If a ball is thrown in the air with an initial height of 4 feet, and if the ball remains in the air for 3.8 seconds, then accurate to the nearest foot, how high did it go? Remember, the acceleration due to gravity on Earth is \( -32 \mathrm{ft} / \mathrm{sec}^{2} \). [? ] feet

To determine the maximum height the ball reached, we can use the kinematic equation for projectile motion: \[ h(t) = h_0 + v_0 t + \frac{1}{2} a t^2 \] where: - \( h(t) \) is the height at time \( t \), - \( h_0 \) is the initial height (4 feet), - \( v_0 \) is the initial velocity (which we will need to calculate later), - \( a \) is the acceleration due to gravity (-32 ft/s²), - \( t \) is the time in seconds.

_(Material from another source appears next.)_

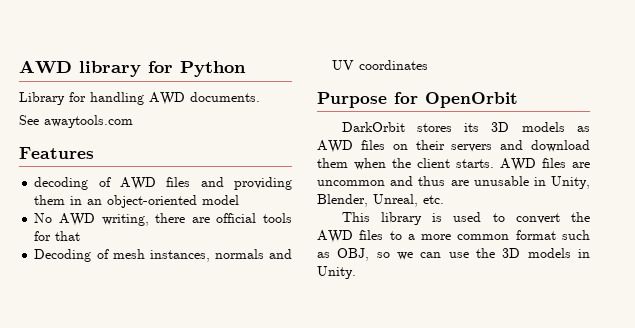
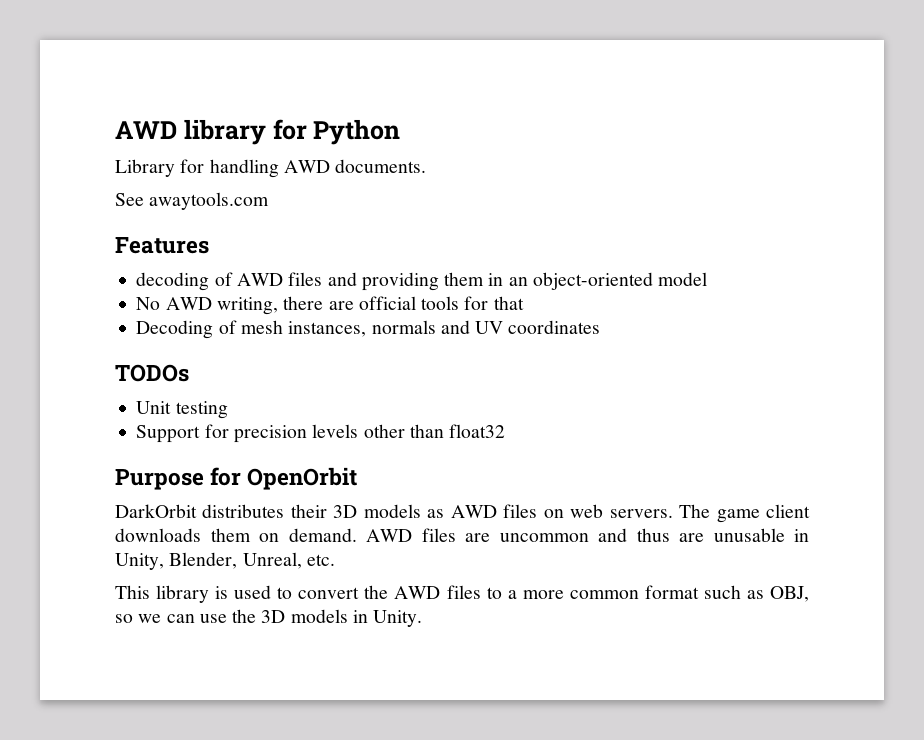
(429, 65) none -> [115,364,189,382] [136,401,228,419] [136,424,506,443] // TODOs // Unit testing // Support for precision levels other than float32
[416,123,480,132] stores its -> [202,504,327,518] distributes their
[415,140,590,152] [317,158,494,170] their servers and download them when the client starts. -> [570,504,810,523] [115,528,357,542] web servers. The game client downloads them on demand.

Given that the ball remains in the air for 3.8 seconds, it takes half of that time (1.9 seconds) to reach its peak height. To find the initial velocity, we use the time taken to reach the peak, where the final velocity is 0: \[ v_f = v_0 + a t \] \[ 0 = v_0 - 32(1.9) \] Thus: \[ v_0 = 32(1.9) = 60.8 \text{ ft/s} \] Now, let's find the maximum height by substituting \( t = 1.9 \) seconds back into the height formula: \[ h(1.9) = 4 + 60.8(1.9) + \frac{1}{2}(-32)(1.9^2) \] Calculating each term: \[ h(1.9) = 4 + 115.52 - 57.76 = 61.76 \text{ feet} \] So, rounded to the nearest foot, the maximum height of the ball is approximately \(\boxed{62}\) feet.